La version vue ici est celle de 154 minutes. Cette version comporte un trou énorme vers le début du film entre le coup de téléphone de Norman Maine en pleine nuit pour vanter les mérites de la jeune Esther Blodgett auprès d’un producteur et la scène où cette dernière se retrouve entre les mains des esthéticiens. On ne comprend pas trop pourquoi elle est là.
Voici ce qui manque :
Au petit matin, Esther annonce à l’orchestre qu’ils doivent partir en tournée et continuer sans elle tandis que Norman est emmené encore endormi sur un lieu de tournage éloigné, sur un yacht. Il tombe ensuite malade. Esther se retrouve seule ; elle fait des petits boulots de serveuse et double une marionnette dans une publicité. Norman finit par l’entendre à la télévision et parvient à la retrouver dans un petit hôtel. Il lui annonce qu’il va pouvoir l’introduire au studio pour qu’elle tourne dans un film.

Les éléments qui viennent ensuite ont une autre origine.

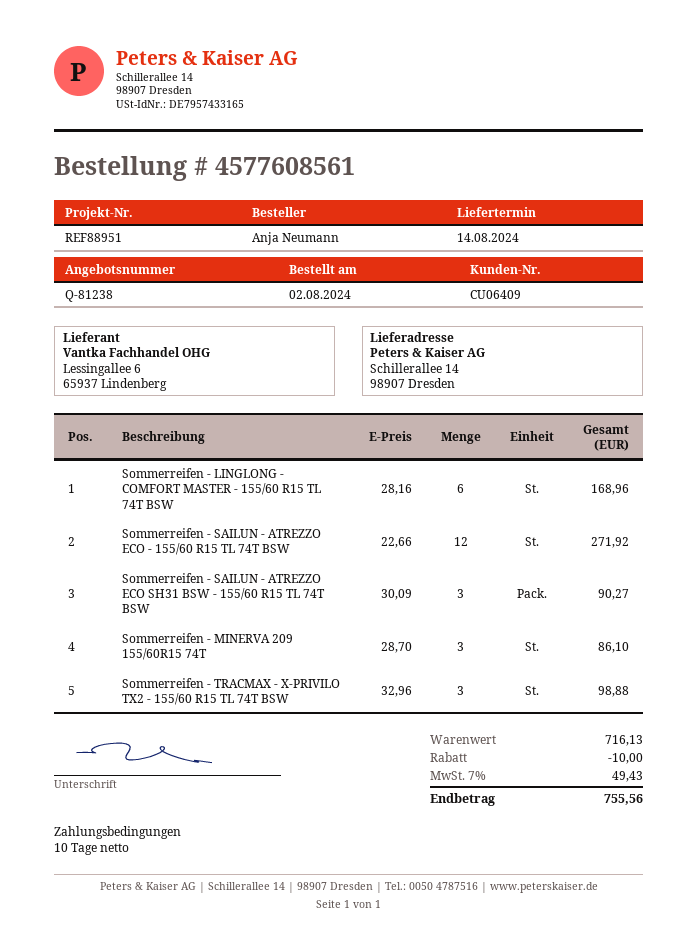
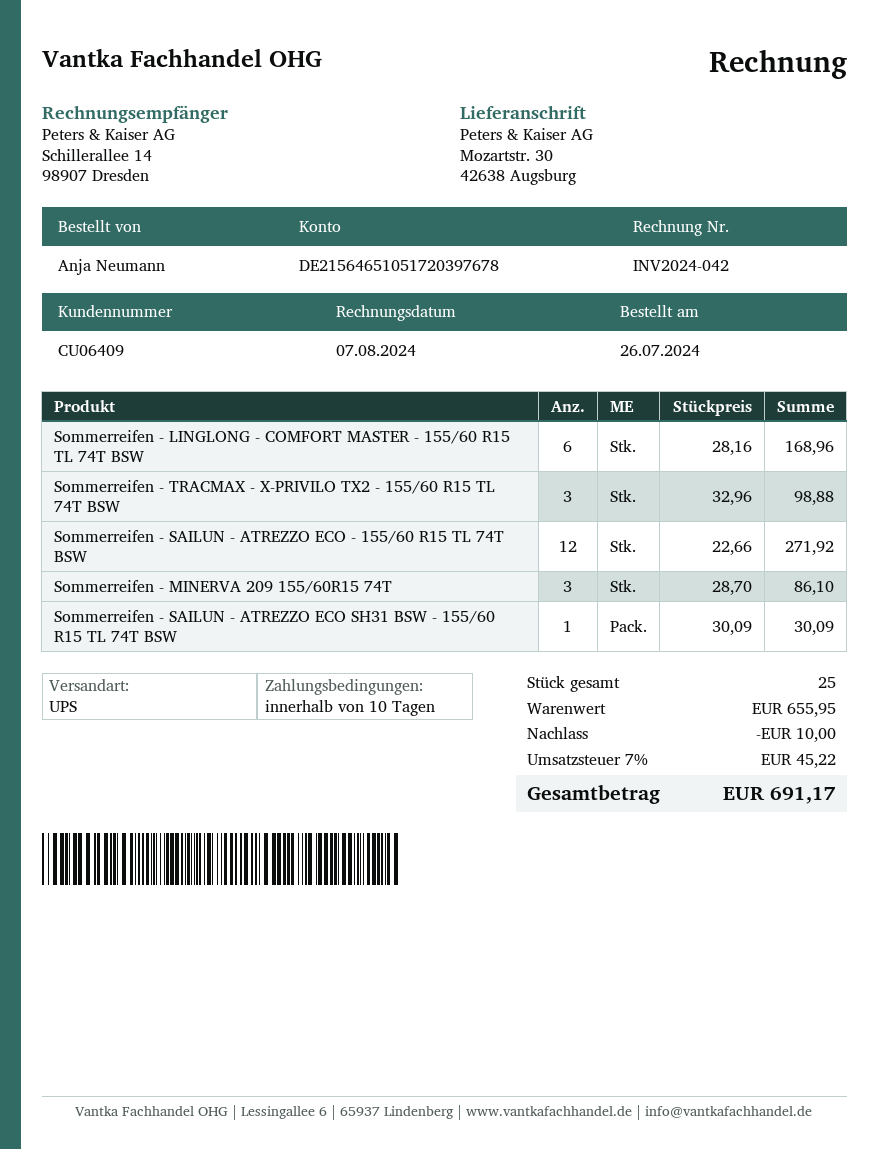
order date: 2024-08-02 -> 2024-07-26
ship to: Schillerallee 14, 98907 Dresden -> Mozartstr. 30, 42638 Augsburg
Sommerreifen - SAILUN - ATREZZO ECO SH31 BSW - 155/60 R15 TL 74T BSW: 3 x 30.09 = 90.27 -> 1 x 30.09 = 30.09
subtotal: 716.13 -> 655.95
tax: 7% = 49.43 -> 7% = 45.22
total: 755.56 -> 691.17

Le passage de la déclaration du mariage semble également assez confus. Il manque tout un passage, la demande en mariage :
Esther post-synchronise une scène et Norman vient lui rendre visite. Ils parlent à voix basse mais les techniciens s’amusent à diffuser la discussion sur les haut-parleurs du studio. Tout le monde entend Norman la demander en mariage et Esther accepter.

Les autres versions :
1. Une étoile est née de William A. Wellman (1937) avec Janet Gaynor et Fredric March. Le scénrario était basé sur une histoire de Wellman, elle-même basée sur le film What price Hollywood (1932) de… George Cukor !
2. Une étoile est née de Frank Pierson (1976), remake plutôt insipide avec Barbra Streisand et Kris Kristofferson.
3. A star is born de Bradley Cooper (2018) avec Lady Gaga et Bradley Cooper.